Recent experimental studies have shown that p53 plays a critical role in controlling cell bioenergetics and, specifically, mitochondrial metabolism . In the mouse, lack of p53 leads to impaired cardiorespiratory fitness and loss of aerobic competence. Mice lacking functional p53 show a decrease in maximum exercise capacity and are less responsive to the effects of training than their p53-competent counterparts [16, 17]. However, such effects have not been documented in humans thus far. The results of the cardiopulmonary exercise test performed here indicate that, despite carrying two TP53 mutant alleles, our patient has preserved functional capacity, as demonstrated by peak power output, peak oxygen uptake, and an anaerobic threshold within the limits of normality . Moreover, ventilatory efficiency and hemodynamic responses to exercise were also normal.
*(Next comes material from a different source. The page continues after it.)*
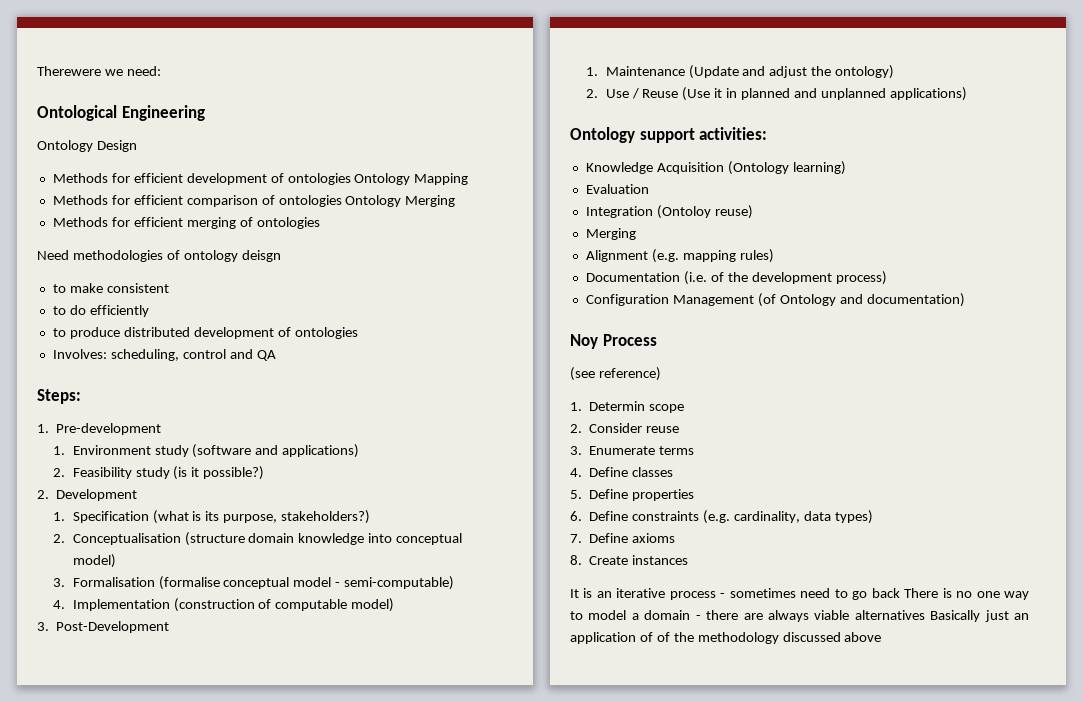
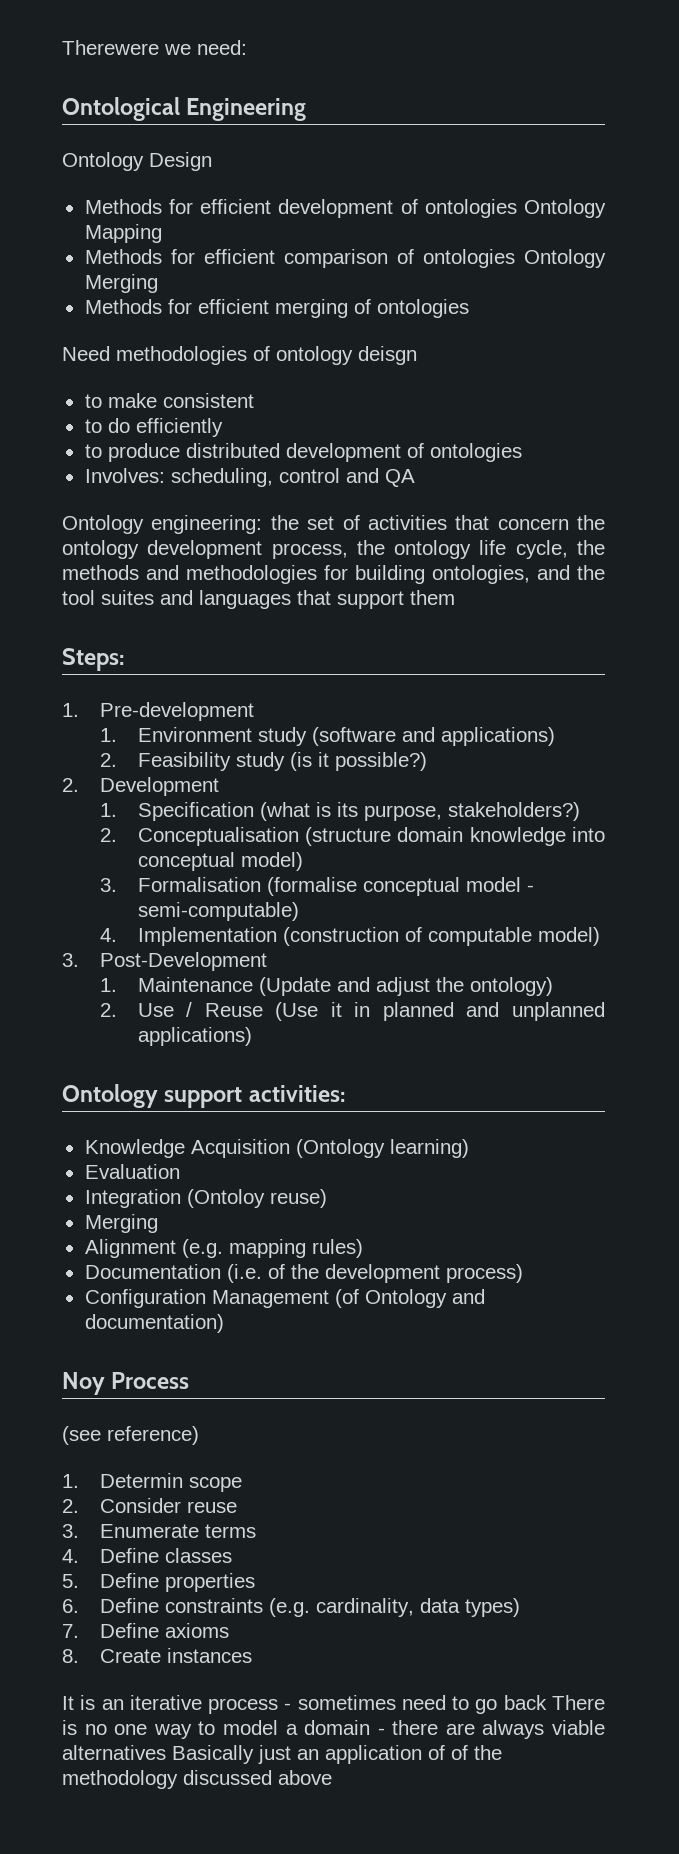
(276, 355) none -> [62,515,605,534] [62,540,605,559] [62,565,605,584] [62,590,455,609] // Ontology engineering: the set of activities that concern the ontology development process, the ontology life cycle, the methods and methodologies for building ontologies, and the tool suites and languages that support them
If mitochondrial abnormalities were to be present in our patient, we would expect to observe an early anaerobic threshold, reduced peak oxygen uptake, and ventilatory inefficiency. Because individuals with metabolic abnormalities, such as patients with McArdle’s disease, may present hyperventilation during exercise without blood lactate accumulation , a preserved ventilatory anaerobic threshold, as observed in our patient, may not assure normal muscle oxidative metabolism. However, normal maximal exercise capacity and a normal anaerobic threshold are strong indicators of preserved muscular oxidative capacity. In healthy individuals, there is a strong association between muscle respiratory capacity and the anaerobic threshold . Although an influence of previous or current androgen excess on energy metabolism in this patient cannot be excluded, such an influence is unlikely because cardiovascular function was assessed many years after the normalisation of the hormone levels and bone age results were normal. Therefore, the cardiopulmonary exercise test results for our patient indicate that inheritance of two mutant TP53 p.R337H alleles does not appear to affect energy metabolism in humans by the age of 10 years.